Gondishapur Academy was a hospital and medical training center in Gundeshapur, a city in Persia. Under the reign of Khusraw I, Nestorian Greek Christian philosophers were given refuge, including scholars from the Academy of Athens, who arrived in Gundeshapur in 529 after the closure of the academy by Emperor Justinian. They dedicated themselves to the medical sciences and started the first projects for the translation of medical texts. This marks the beginning of the Gundeshapur hospital and medical center. Indian physicians also contributed to the Gundeshapur school, most notably medical researcher Mankah. Later, after the Islamic invasion, the writings of Mankah and the Indian physician Susruta were translated into Arabic at the House of Wisdom in Baghdad.

India and Southeast Asia

Ruins of a Buddhist hospital in present-day Sri Lanka

Ruins of a Buddhist hospital in present-day Sri Lanka

The first medical practices emerged very early on the Indian subcontinent with the practice of Ayurvedic medicine, of which one of the first preserved texts is the Sushruta Samhita, which is considered the first medical text and dates from the last centuries before the current era, although the version that survived to the present day was compiled around the fourth century.

Some of the earliest Buddhist communities established communities in monasteries that were centers of medical learning.
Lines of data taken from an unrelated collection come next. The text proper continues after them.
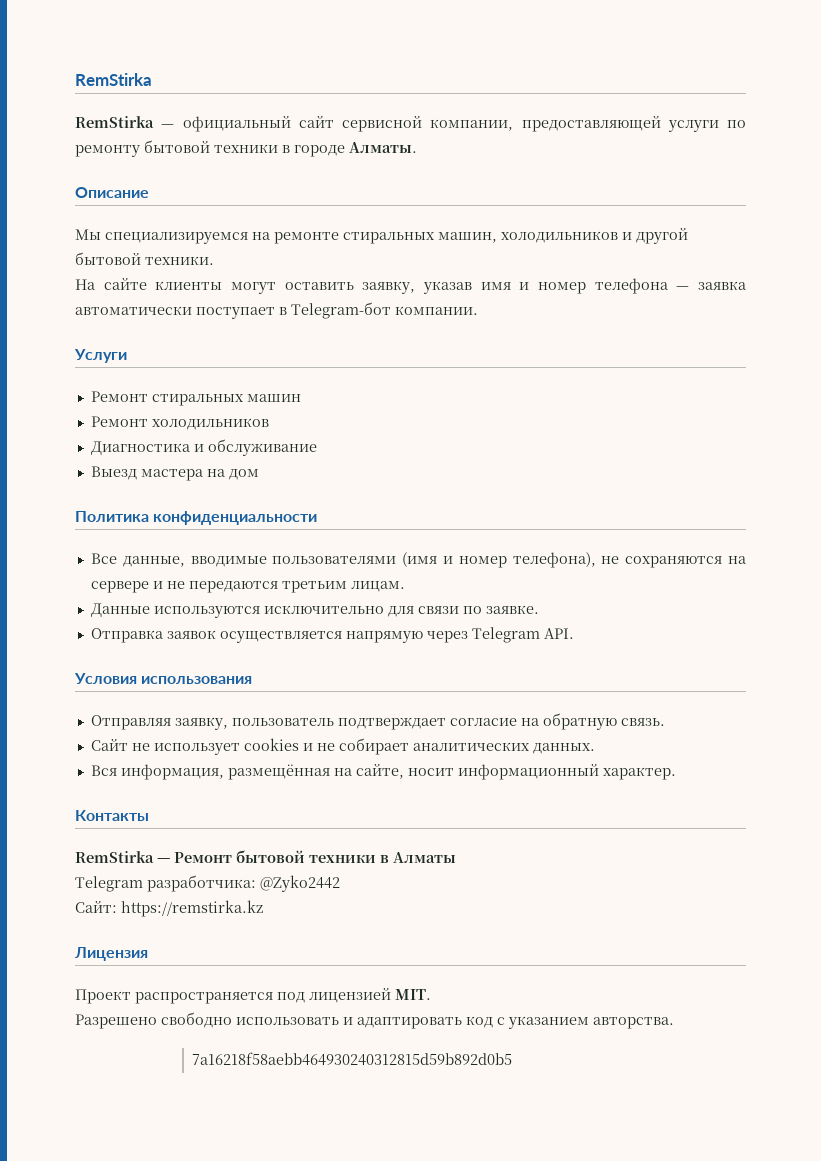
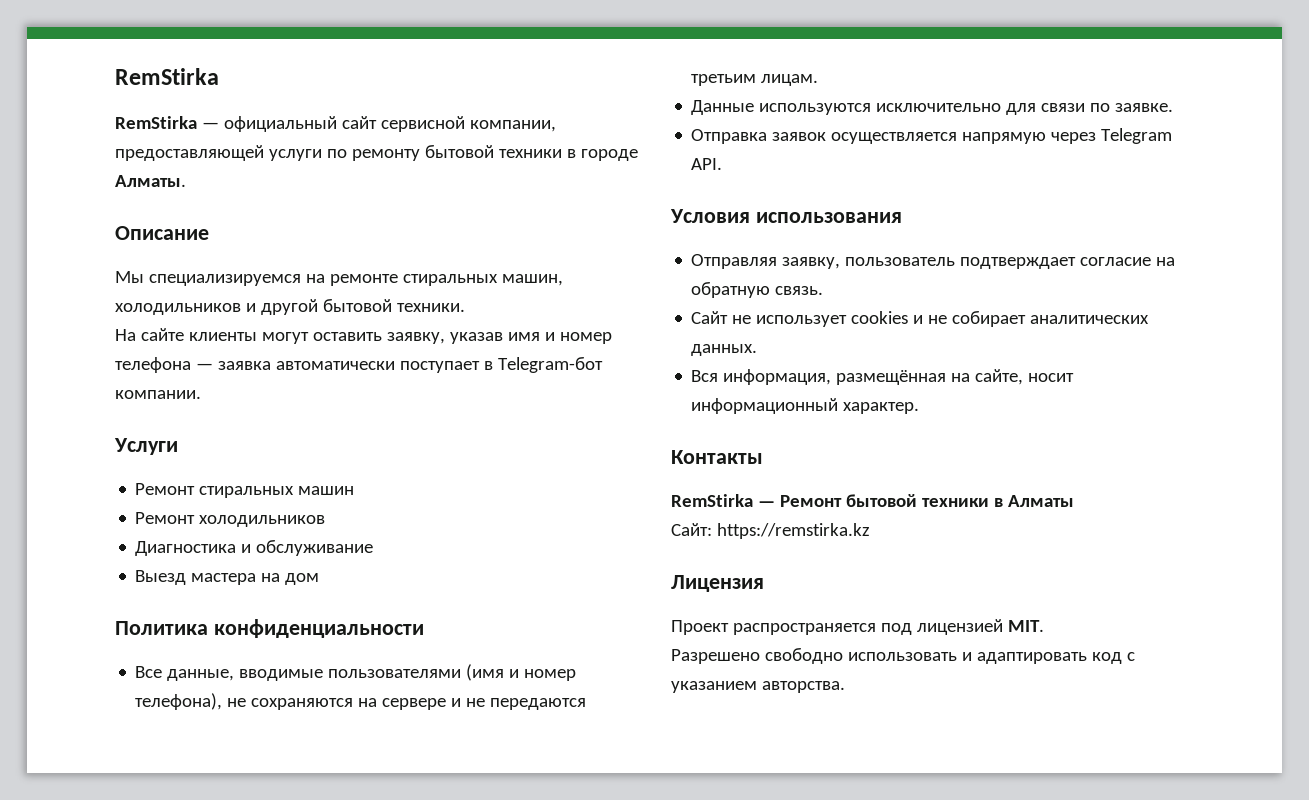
- Telegram разработчика: @Zyko2442
- 7a16218f58aebb464930240312815d59b892d0b5

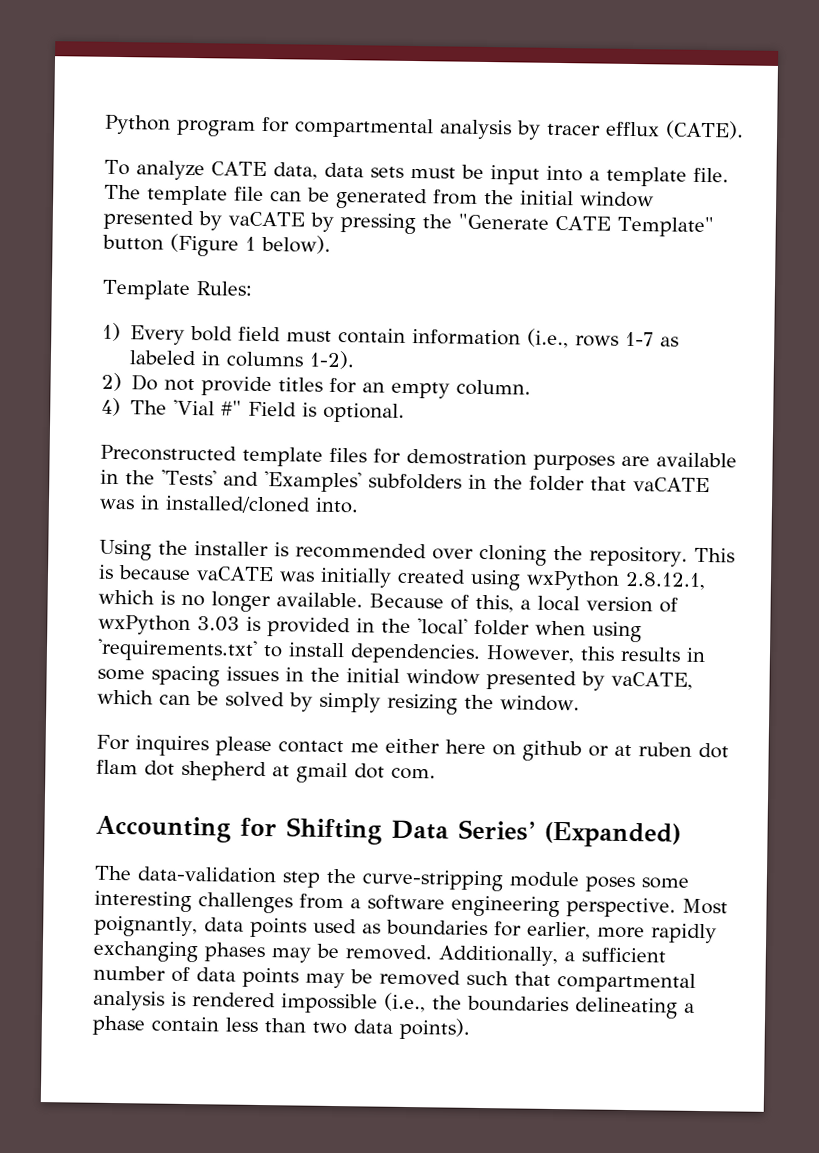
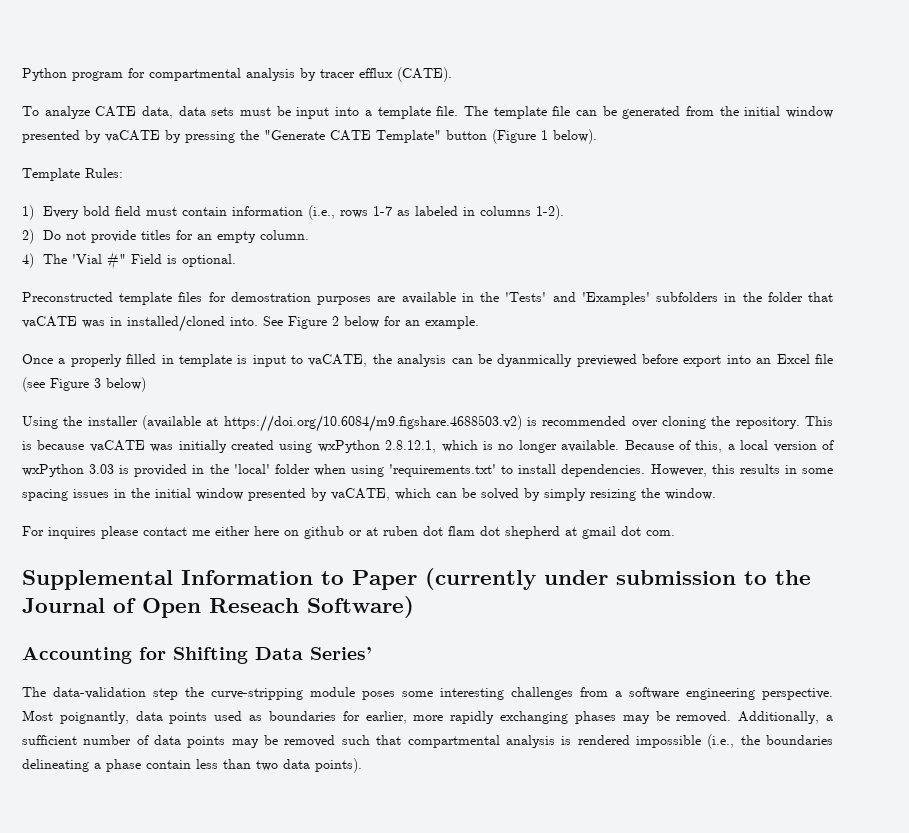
+ See Figure 2 below for an example.
+ Once a properly filled in template is input to vaCATE, the analysis can be dyanmically previewed before export into an Excel file (see Figure 3 below)
- Using the installer is recommended over cloning the repository.
+ Using the installer (available at https://doi.org/10.6084/m9.figshare.4688503.v2) is recommended over cloning the repository.
+ Supplemental Information to Paper (currently under submission to the Journal of Open Reseach Software)
- Accounting for Shifting Data Series’ (Expanded)
+ Accounting for Shifting Data Series’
Some monasteries reserved a room where sick monks could be treated. The first clear reference to a real hospital in Southeast Asia appears in the accounts of the traveler Fa Xian in the 5th century, describing hospitals in the city of Pataliputra on the banks of the Ganges. Later, in 12th-century Cambodia, a system of hospitals was established under King Jayavarman VII, associated with the healing Buddha.